半个时辰后,多尔衮来到清宁宫暖阁。见皇太极靠在软榻上,脸色苍白,连忙躬身行礼:“陛下,臣多尔衮参见陛下。”
皇太极摆了摆手:“起来吧。朕召你前来,是有要事与你商议。朕决定三日后攻打锦州,亲自率军出征,让豪格戴罪立功。朕想让你率正白旗、镶白旗从侧翼进攻,协助豪格拿下锦州。”
多尔衮心中暗喜,表面却不动声色:“陛下,您的身体不适宜率军出征,攻锦之事可以暂缓,等您身体好转后再议。”
“朕意已决。”皇太极道,“锦州必须拿下,豪格也需要这个机会。你是大清的亲王,手握重兵,理应为本朝分忧。你愿意率军出征吗?”
多尔衮躬身道:“臣身为大清亲王,为陛下分忧是臣的本分。只要陛下下令,臣定率正白旗、镶白旗将士,誓死攻打锦州,协助豪格贝勒戴罪立功。”

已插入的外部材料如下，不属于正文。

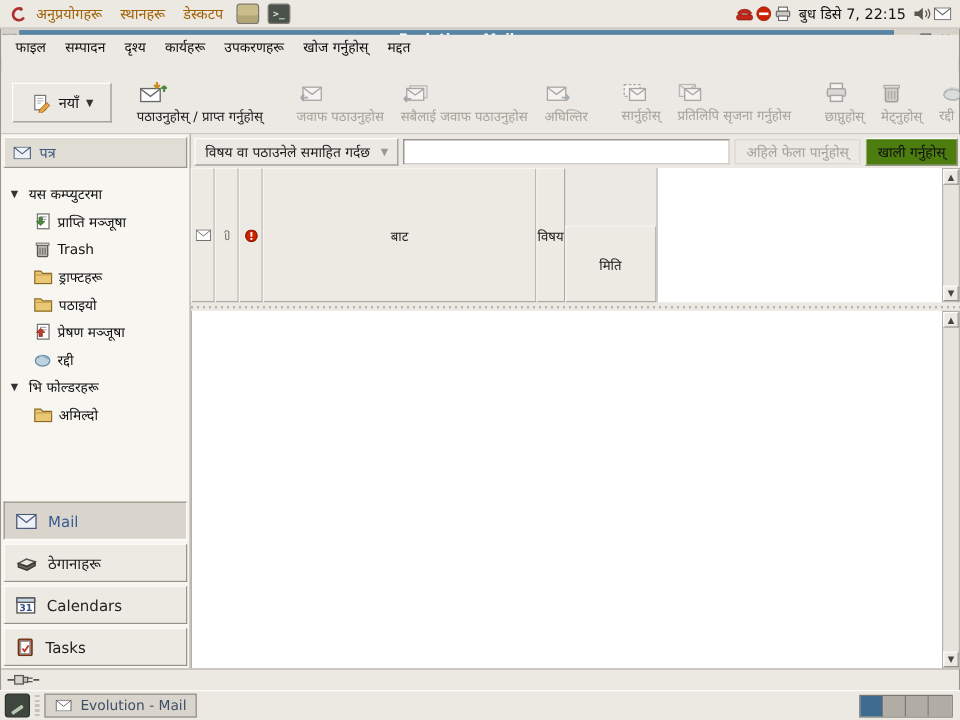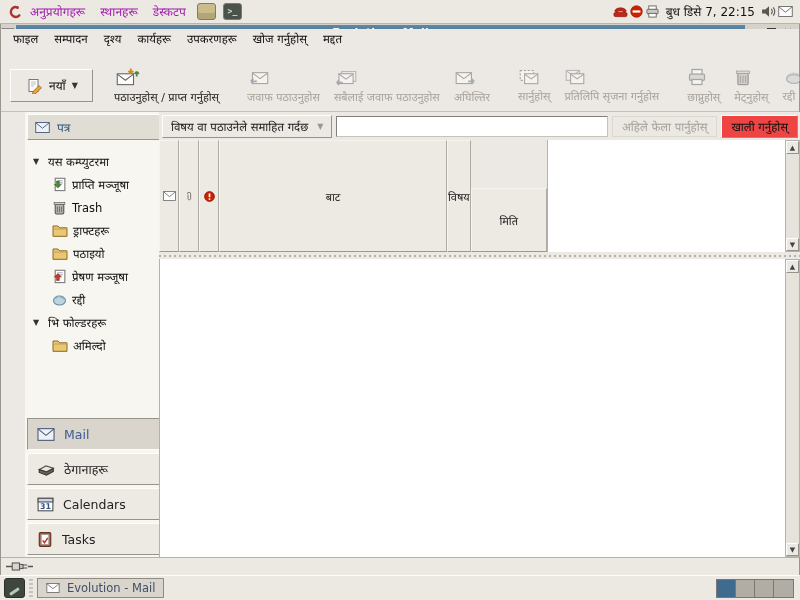"अनुप्रयोगहरू" .pmenu { color: #a21caf -> #a16207 }
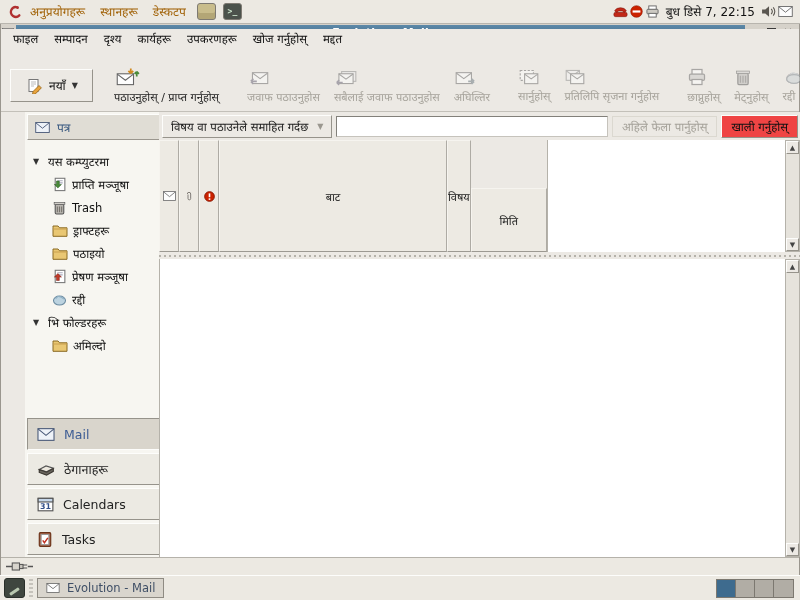"पत्र" #sidebar { margin-left: 24px -> none }
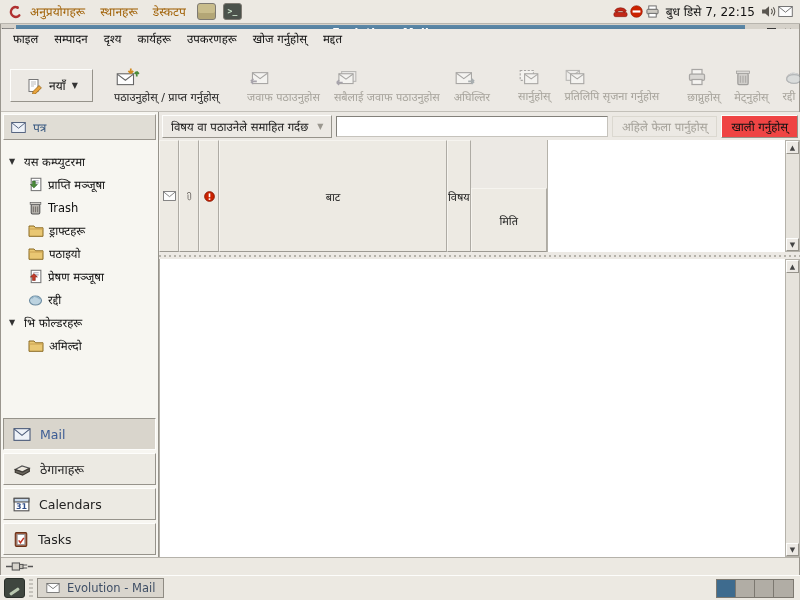"खाली गर्नुहोस्" .clearbtn { background: #ef4444 -> #4d7c0f }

皇太极点了点头:“很好。三日后,你率正白旗、镶白旗将士在城外校场集合,商议攻锦的具体事宜。记住,此次攻锦,以豪格为主,你为辅,不可擅自行动,更不能与豪格发生冲突。”
“臣遵令!”多尔衮躬身道,心中却冷笑不已。他知道皇太极是想让他和豪格互相牵制,可他怎么可能甘心为辅?等攻锦开始后,他自有办法掌控局势,让豪格成为他的垫脚石。